Task to carry out:
Give the records again in full, exactly as they appear, but without the pictures.
(Available data)
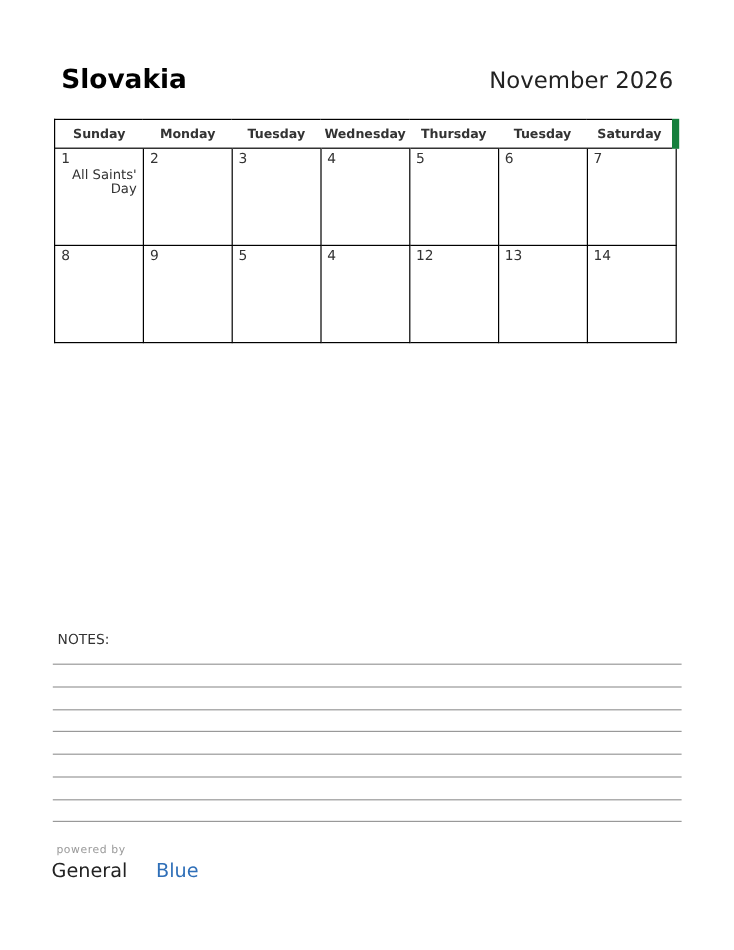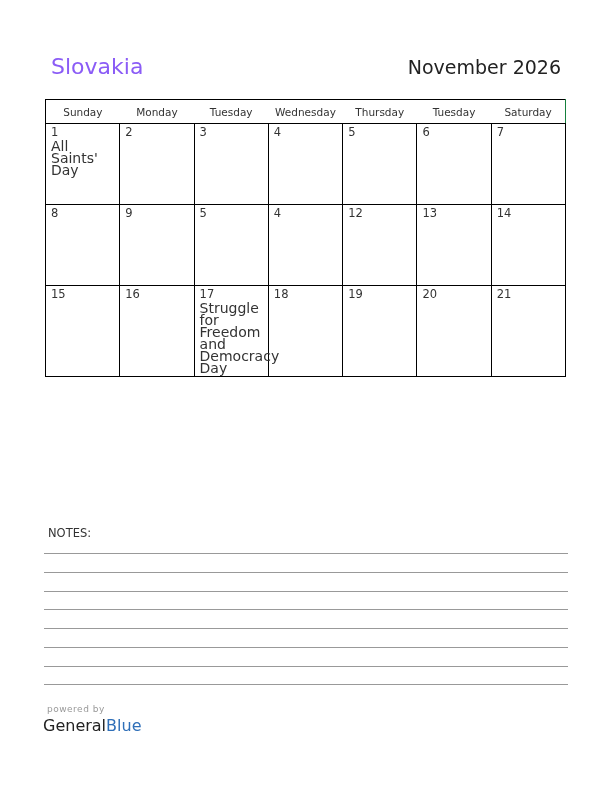"Slovakia" .country { color: #8b5cf6 -> #000000; font-weight: none -> bold }
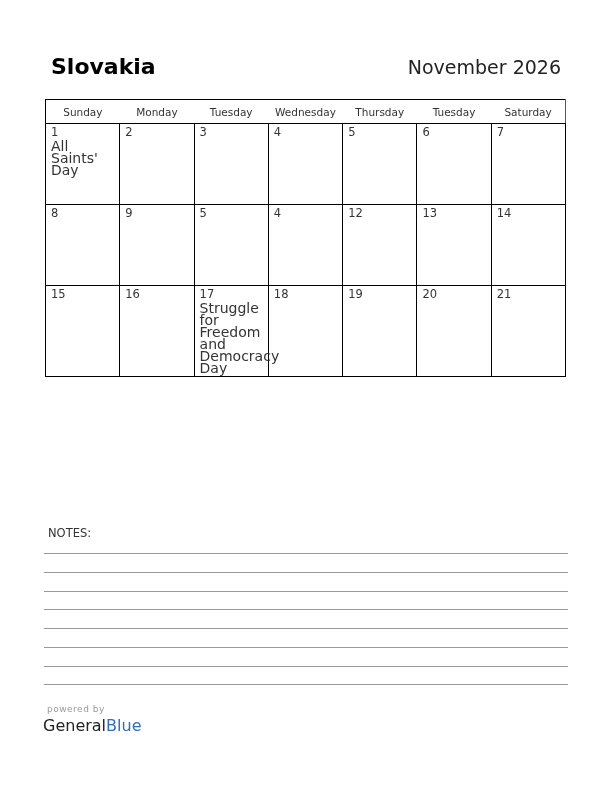"Sunday" table.cal th { font-weight: normal -> bold }
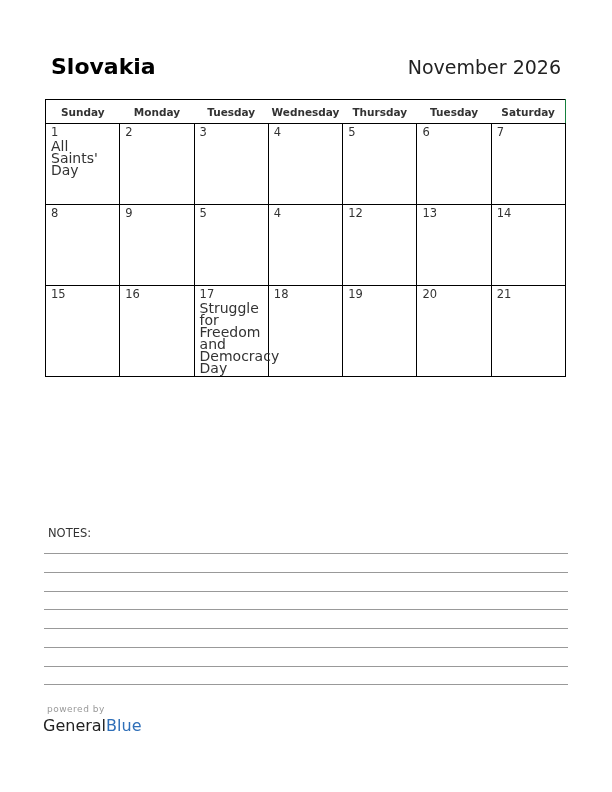"Saturday" table.cal th:last-child { border-right: 1px solid #15803d -> 6px solid #15803d }
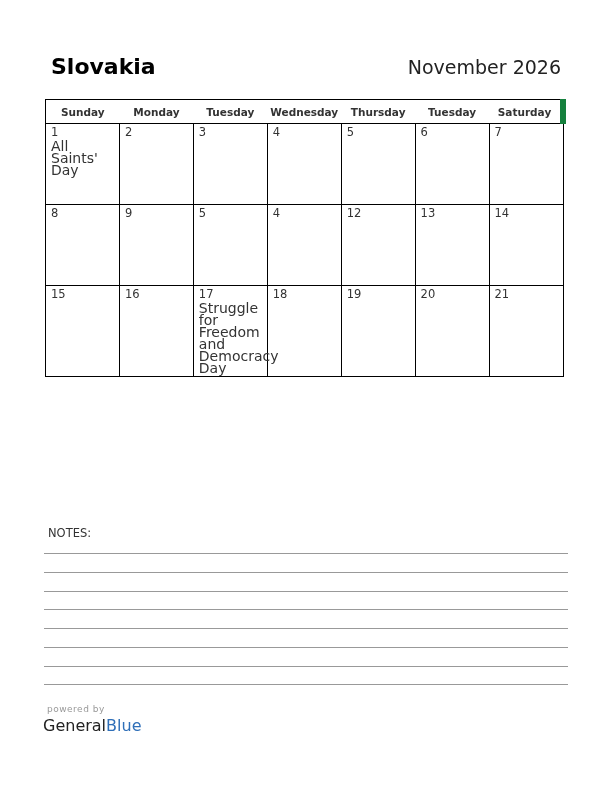"All Saints' Day" .hol { font-size: 14px -> 11px; text-align: none -> right }
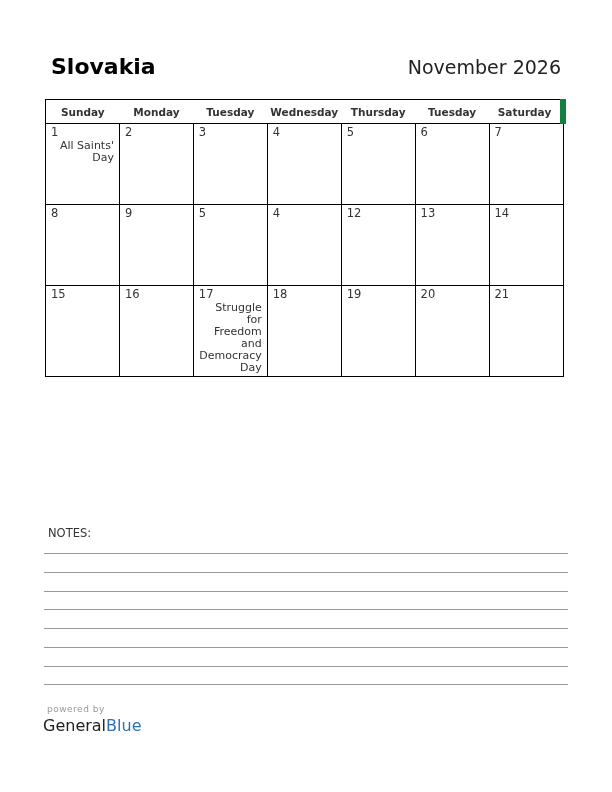"15" tr { html: <tr> <td> <span>15</span> </td> <td> <span>16</span> </td> <td> <span>17</span> <span>Struggle for Freedom and Democracy Day</span> </td> <td> <span>18</span> </td> <td> <span>19</span> </td> <td> <span>20</span> </td> <td> <span>21</span> </td> </tr> -> none }
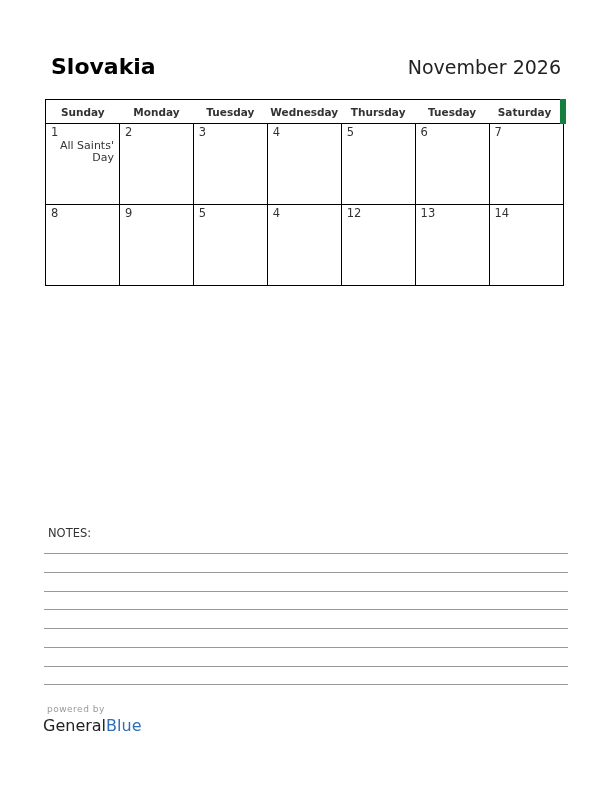"Blue" .brand .blue { padding-left: none -> 24px }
(End Available data)
Task result:
"Slovakia" .country { color: #8b5cf6 -> #000000; font-weight: none -> bold }
"Sunday" table.cal th { font-weight: normal -> bold }
"Saturday" table.cal th:last-child { border-right: 1px solid #15803d -> 6px solid #15803d }
"All Saints' Day" .hol { font-size: 14px -> 11px; text-align: none -> right }
"15" tr { html: <tr> <td> <span>15</span> </td> <td> <span>16</span> </td> <td> <span>17</span> <span>Struggle for Freedom and Democracy Day</span> </td> <td> <span>18</span> </td> <td> <span>19</span> </td> <td> <span>20</span> </td> <td> <span>21</span> </td> </tr> -> none }
"Blue" .brand .blue { padding-left: none -> 24px }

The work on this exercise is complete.